Summary

The Preferred Reporting Items for Systematic Reviews and Meta-Analyses (PRISMA) Statement [@moher_preferred_2009] defines an evidence-based, minimal set of items for reporting in systematic reviews and meta-analyses. PRISMA should be used for the reporting of studies evaluating randomized clinical trials (RCTs), and for reporting of systematic reviews of other types of research.

Meta-analysis is a critical tool in evidence-based medicine, forming the basis of international recommendations and guiding local medical practice. Unfortunately, a large amount of published medical research is likely to be false [@ioannidis_why_2005]. This increases the importance of good meta-analysis of potentially flawed studies in order to reduce bias. An effort has been made to raise the standard of work accepted in major medical journals, for both primary research and systematic reviews. For example, for randomized controlled trials, we have the widely enforced CONSORT statement [@Schulz_CONSORT2010Statement_2010]. PRISMA is the analogue of CONSORT for meta-analysis and systematic reviews.

The importance of these efforts to raise standards is so great that the PRISMA Statement has been published in multiple medical journals [e.g., @Moher_Preferredreportingitems_2010; @Liberati_PRISMAstatementreporting_2009], and it is now a requirement for authors to follow its guidelines when submitting meta-analyses and systematic reviews to major journals.

In addition to increasing the standard of research in general, the movement towards reproducible research continues, with a drive to publish more data and to automate and publish the statistical analysis. The "Living Systematic Review" brings the reproducible concept to systematic reviews and extends it by allowing prompt updates as new evidence is published [@Elliott_Livingsystematicreview_2017]. With these goals and trends in mind, the PRISMAstatement package for the R statistical software [@R] enables construction of a correct PRISMA flow diagram which can be generated as part of a reproducible workflow in R.

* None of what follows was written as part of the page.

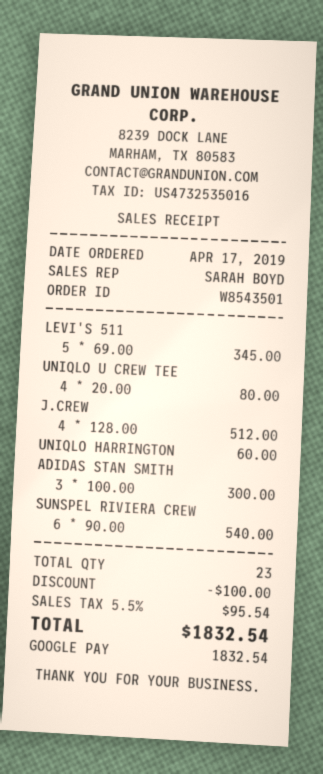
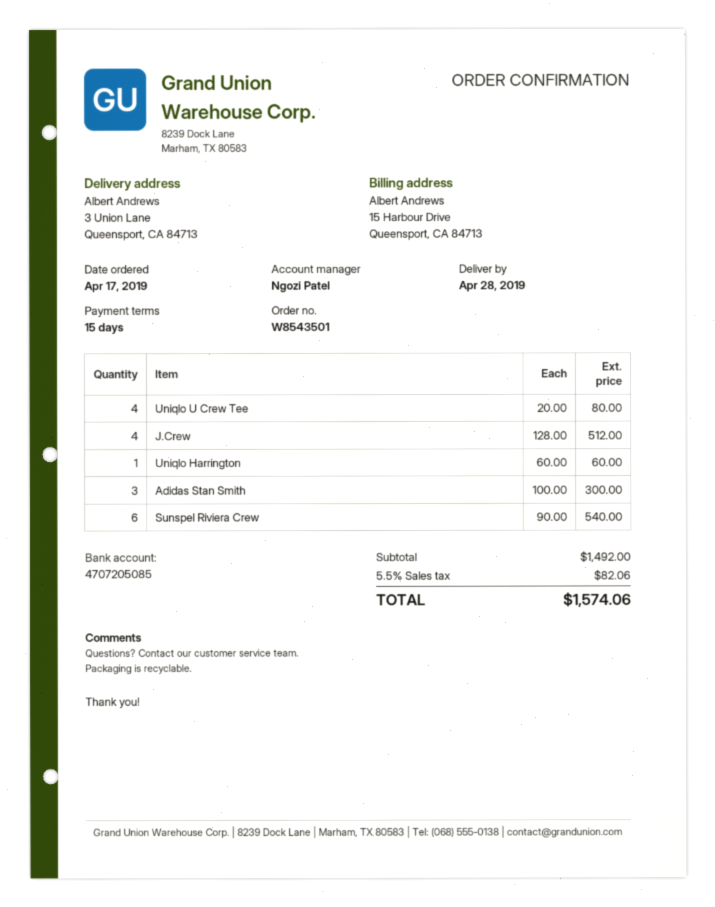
sales rep: SARAH BOYD -> Ngozi Patel
LEVI'S 511: 5 x 69.00 = 345.00 -> none
discount: 100.00 -> none
tax: 5.5% = 95.54 -> 5.5% = 82.06
total: 1832.54 -> 1574.06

The R packages such as ggplot2 [@ggplot2], rmarkdown [@rmarkdown], rticles [@rticles] give researchers the tools to produce manuscripts incorporating their analysis, figures and text, entirely within the R environment. However, plotting flow charts is not straightforward, especially not those that confirm to the specific PRISMA statement requirements. Most researchers are likely to resort to producing their PRISMA flow diagram in another application then import the resulting figure. This is a possible source of errors, and a barrier to reproducible research: with PRISMAstatement it is now possible to use a reproducible workflow up-to-date PRISMA flow diagram of publication quality.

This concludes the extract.